Smith replied, “President, may I sit with you here for a while? Sonia’s after me too!”
It’s been more than three decades since Johnson was excommunicated from the LDS Church. She’s become an answer to a trivia game. But the controversy over the LDS Church’s opposition to the Equal Rights Amendment was a headache to church leaders, and particularly its leader, Kimball. In some ways it’s a lot like the uproar over the church’s support of a measure banning gay marriage in California.
The LDS Church actively opposed the ERA — which was steadily losing a battle to garner enough states to become part of the Constitution — for what it called “moral” reasons. Johnson, a lifetime Mormon from Cache County married and living in Virginia, became an active proponent of ERA.
According to “Lengthen Your Stride,” she engaged in a feisty debate with Utah Sen. Orrin Hatch while testifying on Capitol Hill. Johnson later helped start Mormons for ERA and persistently sought an interview with President Kimball.

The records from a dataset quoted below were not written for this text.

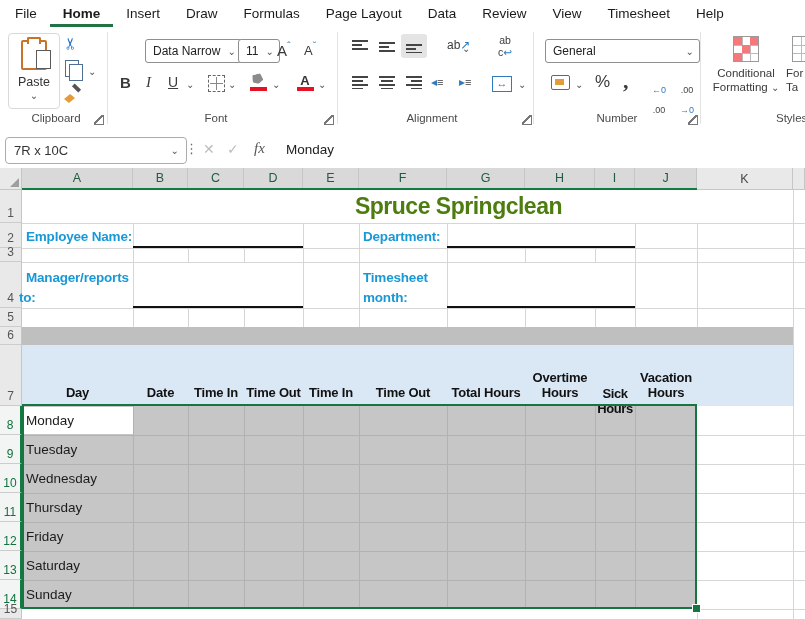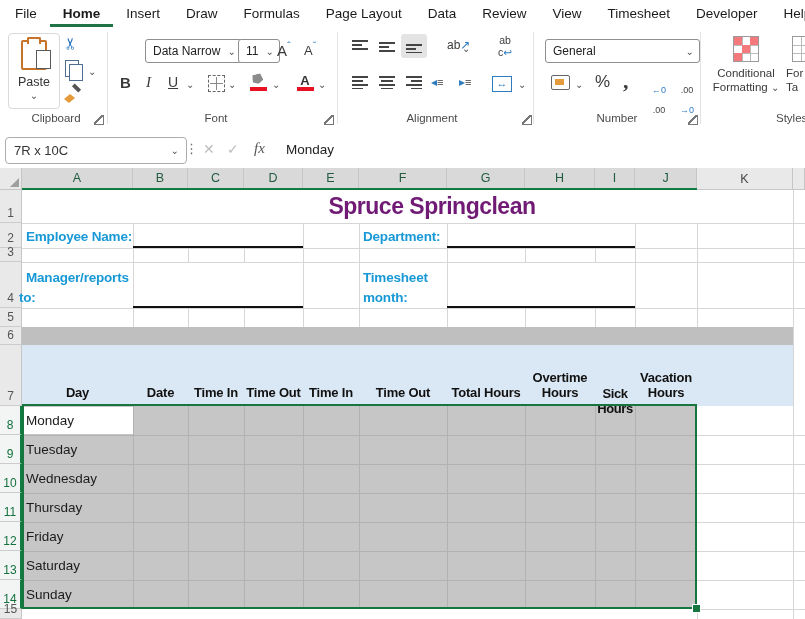--- a/index.html
+++ b/index.html
@@ -78,21 +78,20 @@
   <span class="tab" style="margin-left:2px">File</span>
   <span class="tab active">Home</span>
   <span class="tab">Insert</span>
   <span class="tab">Draw</span>
   <span class="tab">Formulas</span>
   <span class="tab">Page Layout</span>
   <span class="tab">Data</span>
   <span class="tab">Review</span>
   <span class="tab">View</span>
   <span class="tab">Timesheet</span>
-  <span class="tab">Developer</span>
   <span class="tab">Help</span>
 </div>
 
 <div id="ribbon">
   <div class="gdiv" style="left:107px"></div>
   <div class="gdiv" style="left:337px"></div>
   <div class="gdiv" style="left:533px"></div>
   <div class="gdiv" style="left:700px"></div>
 
   <div class="ppbox">
@@ -294,21 +293,21 @@
         <div class="gl" style="left: 22px; top: 412px; width: 675px; height: 1px; background: rgb(178, 178, 178);"></div>
       </div>
 
   <div class="abs" style="left:23px;top:239px;width:110px;height:27px;background:#fff;z-index:5"></div>
 
   <div class="abs" style="left:133px;top:78px;width:170px;height:2px;background:#111;z-index:4"></div>
   <div class="abs" style="left:447px;top:78px;width:188px;height:2px;background:#111;z-index:4"></div>
   <div class="abs" style="left:133px;top:138px;width:170px;height:2px;background:#111;z-index:4"></div>
   <div class="abs" style="left:447px;top:138px;width:188px;height:2px;background:#111;z-index:4"></div>
 
-  <div class="abs" style="left:302px;top:25px;width:260px;text-align:center;font-size:23px;font-weight:700;color:#701a75;letter-spacing:-0.5px;z-index:6">Spruce Springclean</div>
+  <div class="abs" style="left:302px;top:25px;width:260px;text-align:right;font-size:23px;font-weight:700;color:#4d7c0f;letter-spacing:-0.5px;z-index:6">Spruce Springclean</div>
 
   <div class="bluelabel" style="left:26px;top:61px">Employee Name:</div>
   <div class="bluelabel" style="left:363px;top:61px">Department:</div>
   <div class="bluelabel" style="left:26px;top:102px">Manager/reports</div>
   <div class="bluelabel" style="left:19px;top:122px">to:</div>
   <div class="bluelabel" style="left:363px;top:102px">Timesheet</div>
   <div class="bluelabel" style="left:363px;top:122px">month:</div>
 
   <div class="thead" style="left:22px;top:177px;width:111px;height:61px">
         <span>Day</span>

Johnson claimed she wanted to know if the church’s opposition to the ERA was based on revelation or not. Kimball would not meet with her, believing it would accomplish nothing and that Johnson would manipulate what he would say to her. Johnson’s crusade made her famous. She became a symbol of feminist resentment against the Mormon Church. As she gained prominence, her rhetoric became more barbed. She urged, or suggested (depending on her or others’ interpretation) that people not invite LDS missionaries into their homes. She also referred to the LDS Church as a “savage misogyny.”
There’s no doubt that the LDS Church actively opposed the ERA. In 1978, a First Presidency letter read by bishops urged members to get engaged with other citizens to defeat the ERA. In a 1980 Church News editorial, the church expounded on its opposition. Later an insert in The Ensign was devoted to criticizing the ERA.

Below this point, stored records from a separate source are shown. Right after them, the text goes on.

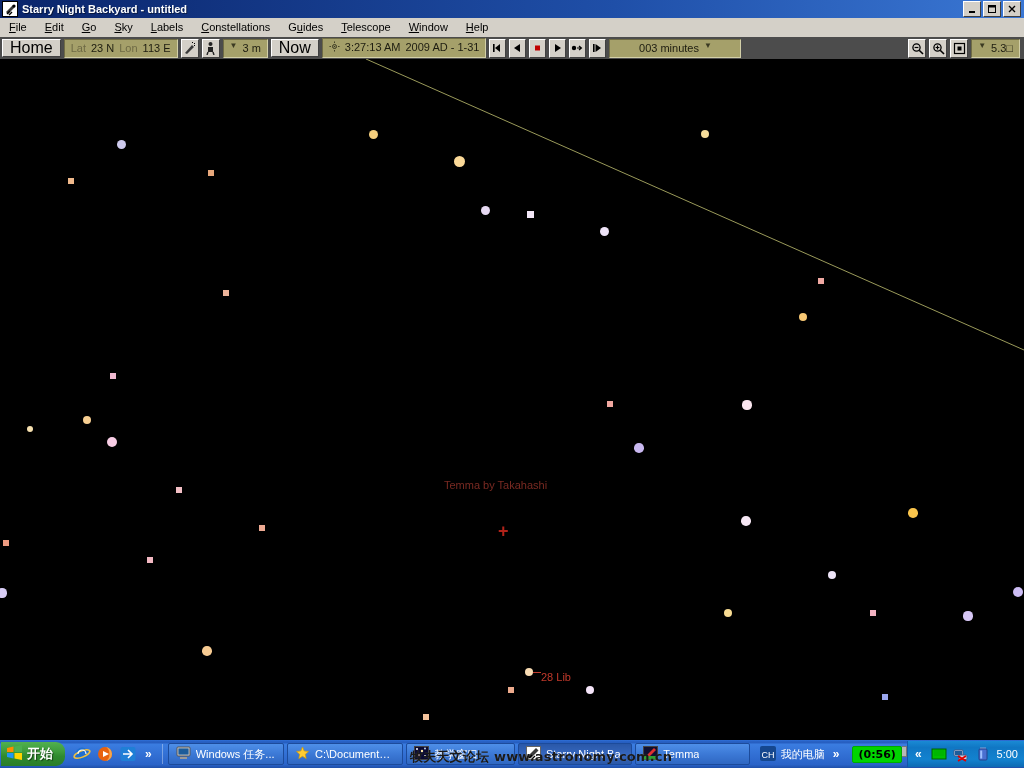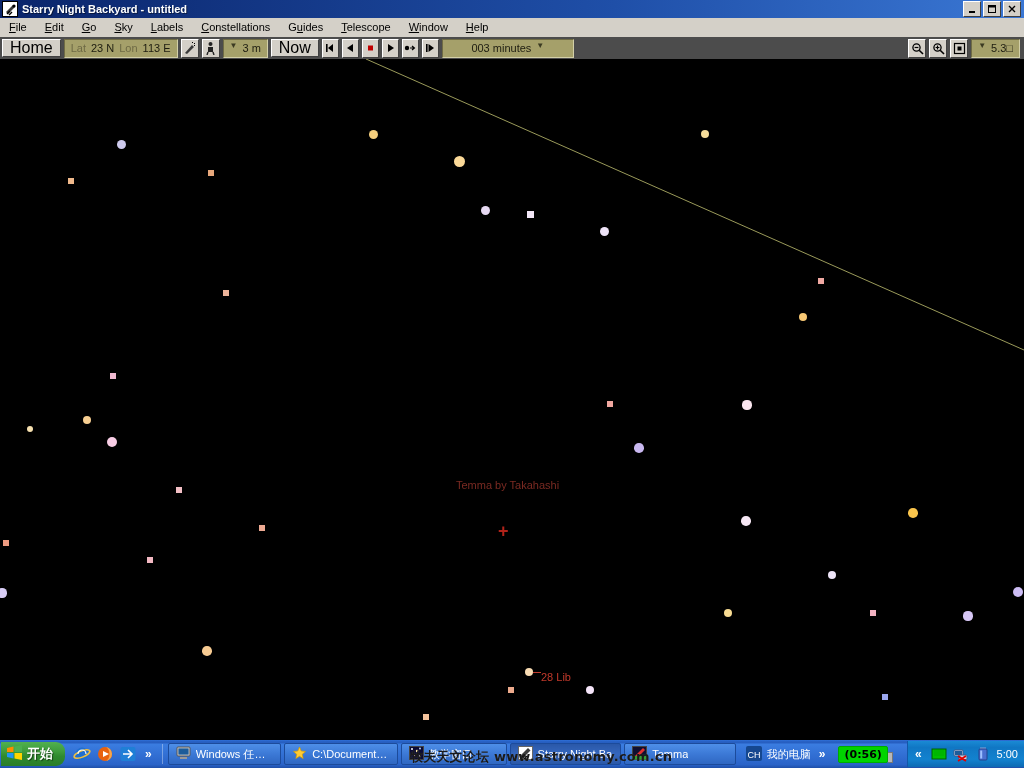--- a/index.html
+++ b/index.html
@@ -144,21 +144,21 @@
     background:linear-gradient(to bottom,#1a8ad4 0%,#1077c4 25%,#1282cf 70%,#0d6ab3 100%);
     border-left:1px solid #1358a8;
   }
   .tray .clock{color:#fff;font-size:11px;}
   .batt-pill{
     background:#00d400;color:#000;font-weight:bold;font-size:11px;
     padding:1px 5px;border:1px solid #0a0;border-radius:2px;
     display:flex;align-items:center;
     font-family:"DejaVu Sans",sans-serif;
   }
-  .batt-wrap{display:flex;align-items:flex-end;margin-right:14px;}
+  .batt-wrap{display:flex;align-items:flex-start;margin-right:0;}
   .batt-cap{width:4px;height:9px;background:#b8b8b8;border:1px solid #777;border-left:0;}
   .tray-ic{width:16px;height:16px;display:block;}
   .qlicon{width:18px;height:18px;display:block;}
 </style>
 </head>
 <body>
 
 <div id="app">
 
   <div class="titlebar">
@@ -230,20 +230,31 @@
       </svg>
     </div>
 
     <div class="tb-field">
       <span class="caret">▼</span>
       <span class="val">3 m</span>
     </div>
 
     <div class="tb-btn">Now</div>
 
+    <div class="tb-field">
+      <span>
+        <svg width="11" height="11" viewBox="0 0 11 11">
+          <circle cx="5.5" cy="5.5" r="2" fill="none" stroke="#3b3a22" stroke-width="1"></circle>
+          <circle cx="5.5" cy="5.5" r="0.8" fill="#3b3a22"></circle>
+          <path d="M5.5 0.5 v1.4 M5.5 9.1 v1.4 M0.5 5.5 h1.4 M9.1 5.5 h1.4" stroke="#3b3a22" stroke-width="1"></path>
+        </svg>
+      </span>
+      <span class="val">3:27:13 AM</span>
+      <span class="val">2009 AD -  1-31</span>
+    </div>
 
     <div class="vcr">
       <svg width="11" height="10" viewBox="0 0 11 10">
           <path d="M8 1 L3 5 L8 9 Z" fill="#000"></path>
           <rect x="1" y="1" width="1.6" height="8" fill="#000"></rect>
         </svg>
     </div>
     <div class="vcr">
       <svg width="11" height="10" viewBox="0 0 11 10">
           <path d="M8 1 L2 5 L8 9 Z" fill="#000"></path>
@@ -345,21 +356,21 @@
         <div class="star" style="left: 202.2px; top: 587.2px; width: 9.6px; height: 9.6px; background: rgb(247, 203, 146);"></div>
         <div class="star" style="left: 585.6px; top: 626.6px; width: 8.8px; height: 8.8px; background: rgb(245, 229, 249);"></div>
         <div class="star sq" style="left: 507.8px; top: 627.8px; width: 6.4px; height: 6.4px; background: rgb(237, 171, 141);"></div>
         <div class="star sq" style="left: 422.8px; top: 654.8px; width: 6.4px; height: 6.4px; background: rgb(244, 195, 156);"></div>
         <div class="star sq" style="left: 881.6px; top: 634.6px; width: 6.8px; height: 6.8px; background: rgb(154, 166, 238);"></div>
         <div class="star" style="left: 524.8px; top: 608.8px; width: 8.4px; height: 8.4px; background: rgb(249, 220, 180);"></div>
       </div>
 
 
     <div class="crosshair" id="tele-cross" style="left: 498px; top: 463px;">+</div>
-    <div class="lbl lbl-dim" id="lbl-tele" style="left: 444px; top: 420px; margin-left: 12px;">Temma by Takahashi</div>
+    <div class="lbl lbl-dim" id="lbl-tele" style="left: 444px; top: 420px;">Temma by Takahashi</div>
 
     <div class="lbl lbl-sm" id="lbl-28" style="left: 541px; top: 612px;">28 Lib</div>
   <div style="position: absolute; height: 1px; background: rgb(192, 57, 43); left: 533px; top: 613px; width: 8px;"></div>
     </div>
 
   <div class="watermark">牧夫天文论坛 www.astronomy.com.cn</div>
 
   <div class="taskbar">
 
     <div class="start-btn">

This is what the ERA actually said:
“Section 1. Equality of rights under the law shall not be denied or abridged by the United States or by any State on account of sex.
Section 2. The Congress shall have the power to enforce, by appropriate legislation, the provisions of this article.
Section 3. This amendment shall take effect two years after the date of ratification.”
“Section 1. Equality of rights under the law shall not be denied or abridged by the United States or by any State on account of sex.
Section 2. The Congress shall have the power to enforce, by appropriate legislation, the provisions of this article.
Section 3. This amendment shall take effect two years after the date of ratification.”
It seems a mild two dozen or so words, but its interpretation caused a decade or more of fierce debate. In late 1979, Sonia Johnson was excommunicated. For several years afterward, the LDS Church was subject to a lot of activism against it as a result of its ERA stance, particularly after the deadline for its passage expired.
In “Lengthen Your Stride,” it is recalled, “In January 1981, a group of twenty representing NOW and Ex-Mormons for ERA gathered at the gates of the Ogden Temple and burned temple garments…” The National Organization For Women, which described the Mormon Church as a major opponent in the effort to ratify the ERA, sent missionaries door to door in Utah to petition President Kimball. It was common for protesters to vote against sustaining LDS Church leaders at general conferences, to picket and to fly banners over many church meetings.
The protests faded in the mid-1980s as the ERA diminished as an issue. Sonia Johnson ran for president under a fringe party banner. She wrote a biography, “From Housewife to Heretic,” that can still be found at used bookstores, as well as other small-press books.